Mrs. Brooks’ countenance changed immediately at my words. She smiled at me, looking relieved. “I knew you would make the right decision, dear. We can forget this ever happened.” She glanced distractedly around the restaurant. “Where did our waiter go? We’ve been here for ages and haven’t even ordered yet.”

I felt numb as she gestured for our waiter, and I pointed to a random item on the menu when he came to the table, not even paying attention to what I was ordering. I was like an automaton for the rest of lunch. I was silent except for when Mrs. Brooks asked a direct question, which I answered with the fewest words possible.

“It was wonderful to see you,” Mrs. Brooks said brightly when we were done and the check had been settled. “Next time, you should come to Laurenston. I know how busy you girls get with your classes and parties, but I’d love it if you visited more often.”

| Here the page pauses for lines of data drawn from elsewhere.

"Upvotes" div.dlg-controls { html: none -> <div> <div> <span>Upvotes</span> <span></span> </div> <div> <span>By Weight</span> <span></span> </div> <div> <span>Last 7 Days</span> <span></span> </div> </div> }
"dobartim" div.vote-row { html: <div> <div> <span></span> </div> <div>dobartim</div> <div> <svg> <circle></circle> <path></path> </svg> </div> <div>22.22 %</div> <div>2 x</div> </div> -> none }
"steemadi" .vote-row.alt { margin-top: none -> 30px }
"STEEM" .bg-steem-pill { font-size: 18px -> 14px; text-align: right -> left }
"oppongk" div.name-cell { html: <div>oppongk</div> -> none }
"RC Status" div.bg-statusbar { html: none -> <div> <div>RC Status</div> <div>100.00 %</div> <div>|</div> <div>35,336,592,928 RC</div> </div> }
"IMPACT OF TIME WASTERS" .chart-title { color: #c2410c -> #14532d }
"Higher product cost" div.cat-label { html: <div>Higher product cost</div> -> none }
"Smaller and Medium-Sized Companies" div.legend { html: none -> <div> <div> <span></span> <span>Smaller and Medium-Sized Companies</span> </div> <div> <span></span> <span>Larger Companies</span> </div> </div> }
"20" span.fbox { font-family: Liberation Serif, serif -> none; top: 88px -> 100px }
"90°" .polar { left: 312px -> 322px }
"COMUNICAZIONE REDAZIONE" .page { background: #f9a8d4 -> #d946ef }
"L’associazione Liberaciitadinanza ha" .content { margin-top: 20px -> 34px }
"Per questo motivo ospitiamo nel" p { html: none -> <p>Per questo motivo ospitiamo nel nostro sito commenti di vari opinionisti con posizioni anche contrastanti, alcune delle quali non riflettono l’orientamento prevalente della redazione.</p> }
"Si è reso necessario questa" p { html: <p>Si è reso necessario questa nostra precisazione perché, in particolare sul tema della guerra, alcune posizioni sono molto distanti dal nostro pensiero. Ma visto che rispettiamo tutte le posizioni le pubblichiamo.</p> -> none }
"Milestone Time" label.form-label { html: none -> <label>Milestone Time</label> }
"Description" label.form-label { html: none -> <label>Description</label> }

I nodded feebly, feeling dazed. My mind was blank as I rode the L train home. It wasn’t until I entered my apartment and collapsed onto my bed that the tears poured out of me. What was I going to do? I had promised Mrs. Brooks the impossible, because I couldn’t end things with Logan. But what if she found out we were still seeing each other? Why did it still matter so much what she thought of me? She had treated me like a daughter for most of my life, and beyond just owing her so much, I truly cared about her, but she was sick and deluded. The worst part was that her mental instability didn’t change the fact that a large part of me had agreed with her character assassination of me.

Sobs wracked my body as I silently begged for someone to help me decide what to do. It was a long time before I realized that it was Cassie I was pleading with.

Please, I begged her. Tell me what to do. I miss you so much. I’m so sorry for everything. I love you. Please help me.